Brian's Waste of Time

Mon, 13 Sep 2004

Indexing Object Graphs with Lucene

When I posted on Lucene and OJB, Erik Hatcher commented:

... at first glance it doesn't look like you're doing hierarchical indexing. How are you handling that type of thing, if I've missed it?

And he is right, I wasn't there -- it was simply flat indexing. Never one to turn down a fun sounding problem (I am weak that way) I spent Sunday afternoon (while Joy was out looking for wedding stuff -- not enough time to hack when planning a wedding, when does the "Yes dear, that sounds good" phase kick in?) tossing together a tool do build indexes on arbitrary object graphs in a useful way. Had some success too! Here's a source xref of the results, with some junit code showing how to use it

The code basically builds an index on the graph allowing queries of the form beer.name: Schlitz to look for instances of beer with the name field being Schlitz. A more fun one would be cooler.beer.name: Shitz~ AND cooler.location: My House would hit on the documents indexing org.skife.lucene.graph.helper.Cooler which contain beer whose name is like "Shitz~" (ie, Schlitz) and whose location is "My House".

Setting it up is pretty easy to do:

    public void setUp() throws Exception {
        final SimpleNameMapper mapper = new SimpleNameMapper();

        indexer = new GraphIndexer(new MetadataFactory() {
            public Field[] build(final Object entity) {
                final Field name = Field.Text("name", mapper.build(entity));
                return new Field[]{name};
            }
        });
    }    

    public void testFuzzy() throws Exception {
        final Cooler cooler = new Cooler(1);
        cooler.stock(new Beer(2, "Schlitz"));
        cooler.stock(new Beer(3, "Caffreys"));
        cooler.stock(new Beer(4, "McEwan's"));
        final File index = indexer.index(cooler);
        final IndexReader reader = IndexReader.open(index);
        final IndexSearcher searcher = new IndexSearcher(reader);

        final Query query = parser.parse("cooler.beer.name: Schitz~");
        final Hits hits = searcher.search(query);

        assertEquals(1, hits.length());
    }

The GraphIndexer builds an index (or can add to an existing) via the final File index = indexer.index(cooler); call, returning the directory (on filesystem) where the index is stored.
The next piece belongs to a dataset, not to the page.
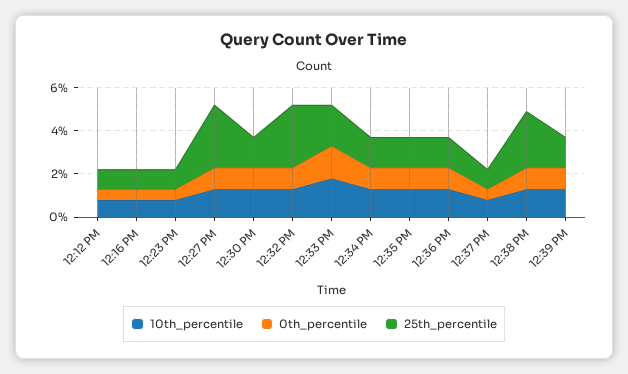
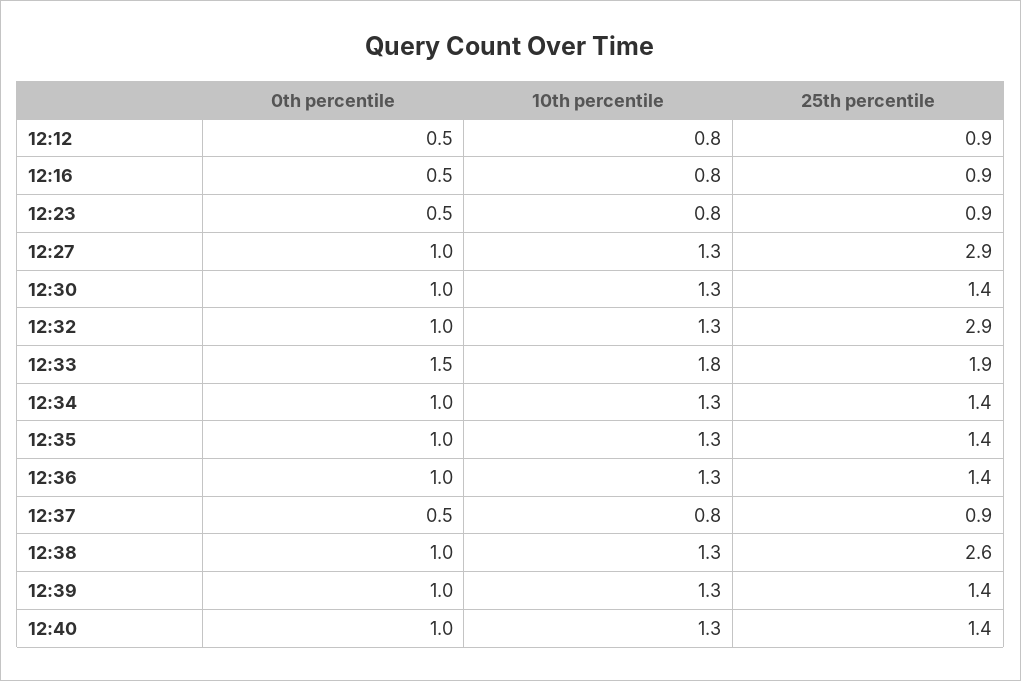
0th_percentile, 12:40: none -> 1
10th_percentile, 12:40: none -> 1.3
25th_percentile, 12:40: none -> 1.4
The above index will create the fields:

Field: cooler.beer.name
Field: beers
Field: cooler.beer.identity
Field: beer.name
Field: identity
Field: cooler.identity
Field: beer.identity
Field: cooler.beer
Field: name
Field: cooler.beers

And populate the correct fields onto the correct documents. You can query against the index on simple property names (name, identity, etc) or specify types (beer.name, cooler.identity) etc. This allows all the following to be useful (? ;-) queries:

cooler.identity: 7
cooler.beer.name: mcewans
name: schlitz
cozy.beer.name: Bob OR cozy.owner: Bob
identity: 1 OR 2 OR 3
beer.identity: 1 OR 2 OR 3
beer.name: Coors OR cooler.beer.name: Schlitz
beer
cooler

Also notice the MetadataFactory passed to the GraphIndexer. This is just a convenient way to add additional fields on a per instance basis. I use it here to add name field to every indexed instance where the value is the simple mapped class name (drop package and downcase). I also use the name field as the default search field, so you can do nice searches like beer quality: good and get back hits for all instances of good beer. In a real application I would add the information required to query for the entity, such as the class name and pk value (using OJB probably just the stringified Identity for the instance, as I can extract all of that from the identity =)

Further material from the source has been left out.